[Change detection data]
----

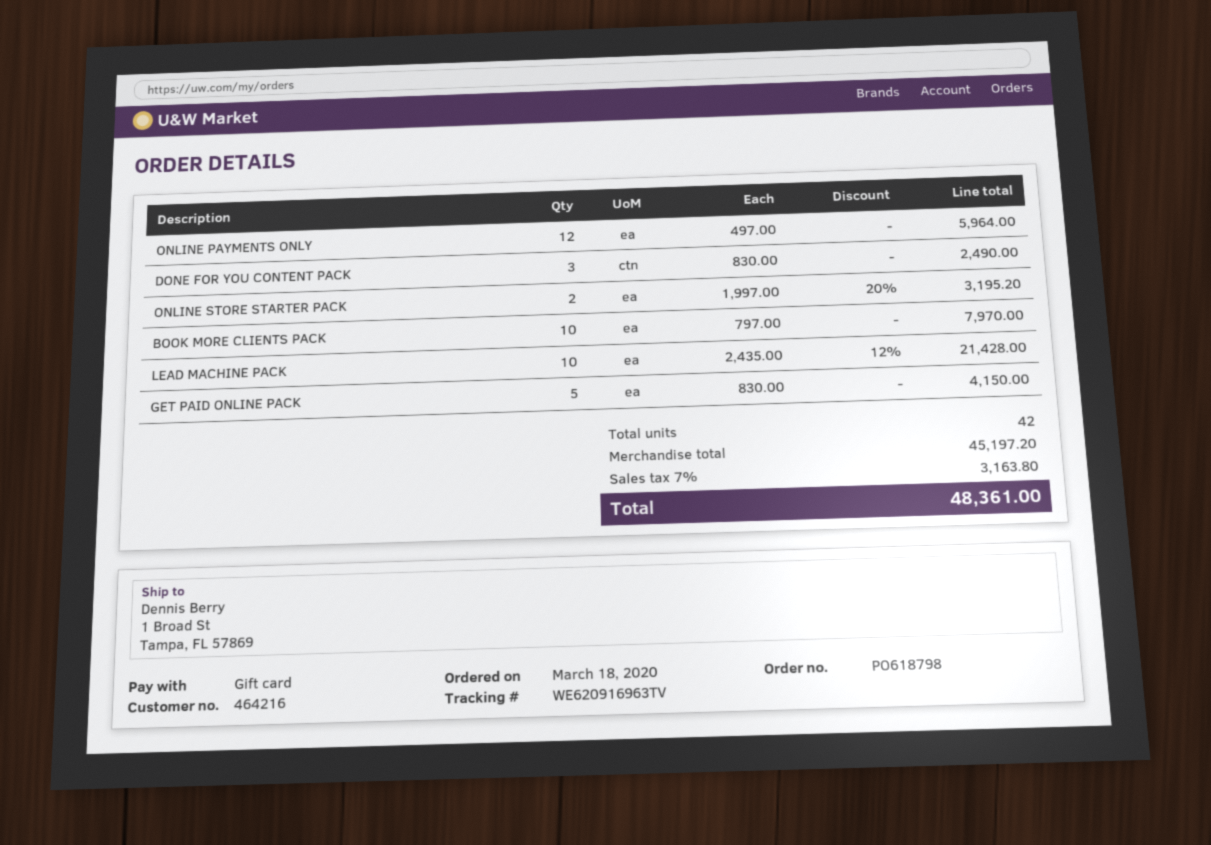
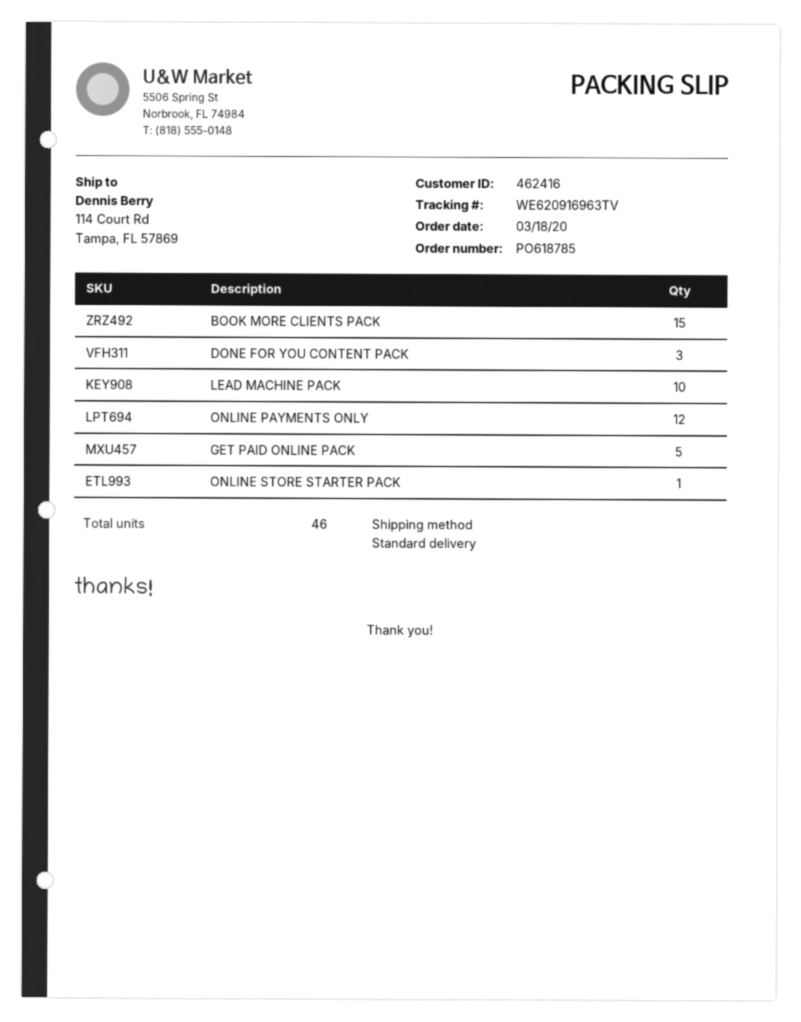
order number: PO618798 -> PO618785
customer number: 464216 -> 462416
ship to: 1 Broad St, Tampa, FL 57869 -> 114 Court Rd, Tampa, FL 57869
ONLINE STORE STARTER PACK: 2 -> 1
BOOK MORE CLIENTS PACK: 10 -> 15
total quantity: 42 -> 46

----

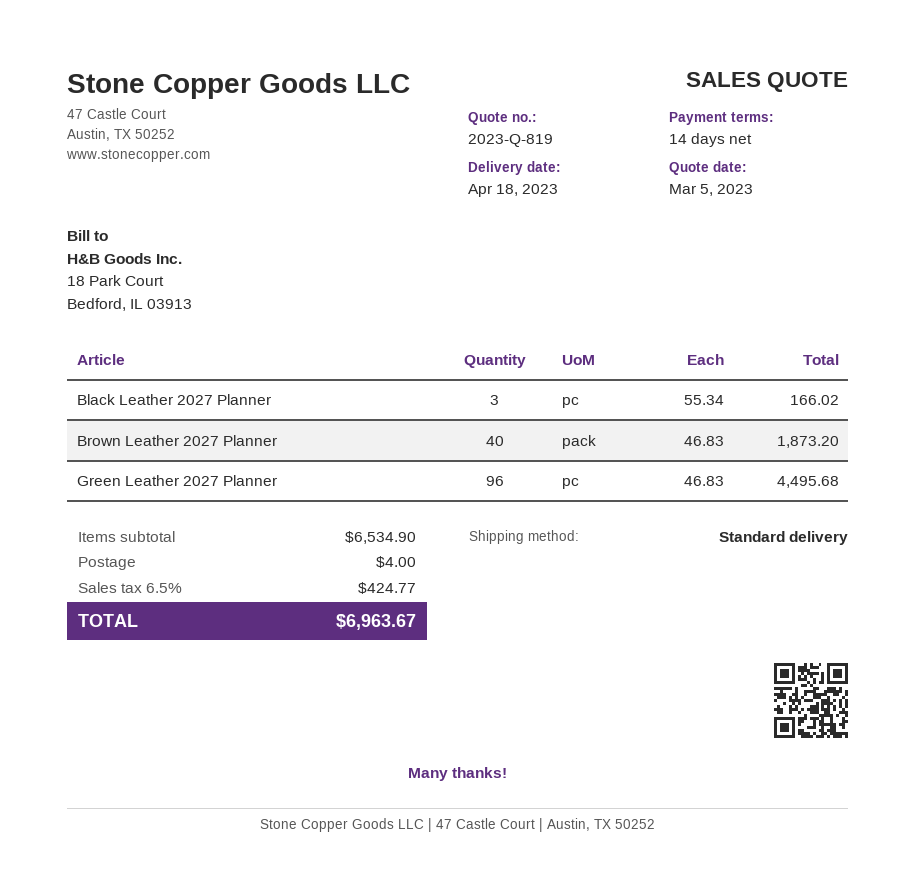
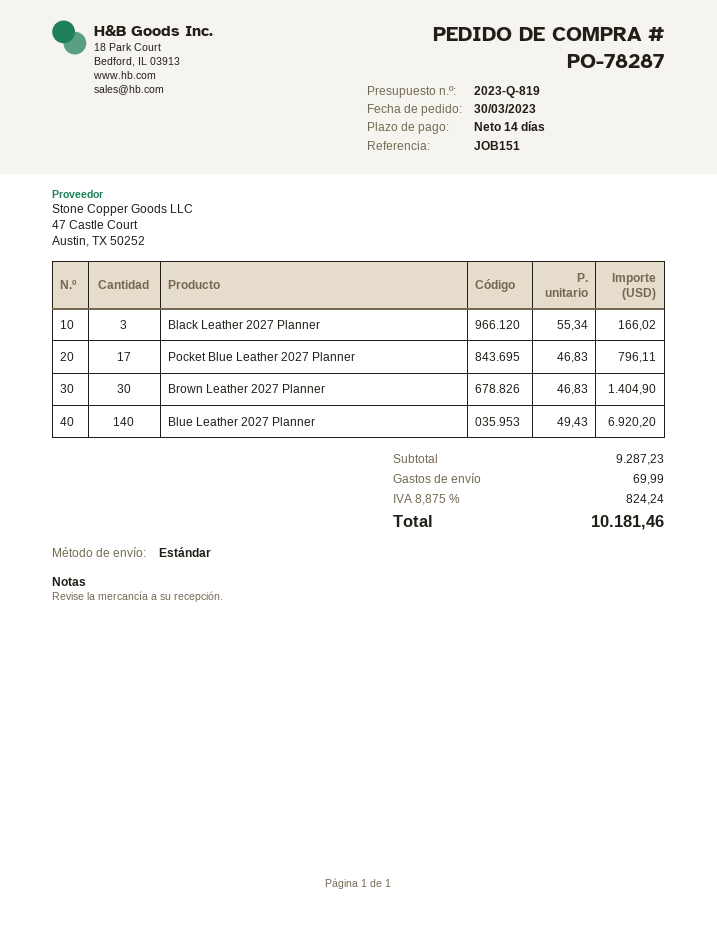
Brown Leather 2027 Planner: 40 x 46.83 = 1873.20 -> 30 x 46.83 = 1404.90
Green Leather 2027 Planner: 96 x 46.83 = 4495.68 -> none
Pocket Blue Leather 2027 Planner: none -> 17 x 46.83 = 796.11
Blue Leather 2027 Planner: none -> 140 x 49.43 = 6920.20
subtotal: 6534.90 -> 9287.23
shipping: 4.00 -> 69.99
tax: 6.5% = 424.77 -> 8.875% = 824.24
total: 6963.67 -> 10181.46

----

[Work instruction] Retype exactly, and only, the lines above from the one where "subtotal: 6534.90 -> 9287.23" occurs up to and including the one where "total: 6963.67 -> 10181.46" occurs.

[Solution to the problem]
subtotal: 6534.90 -> 9287.23
shipping: 4.00 -> 69.99
tax: 6.5% = 424.77 -> 8.875% = 824.24
total: 6963.67 -> 10181.46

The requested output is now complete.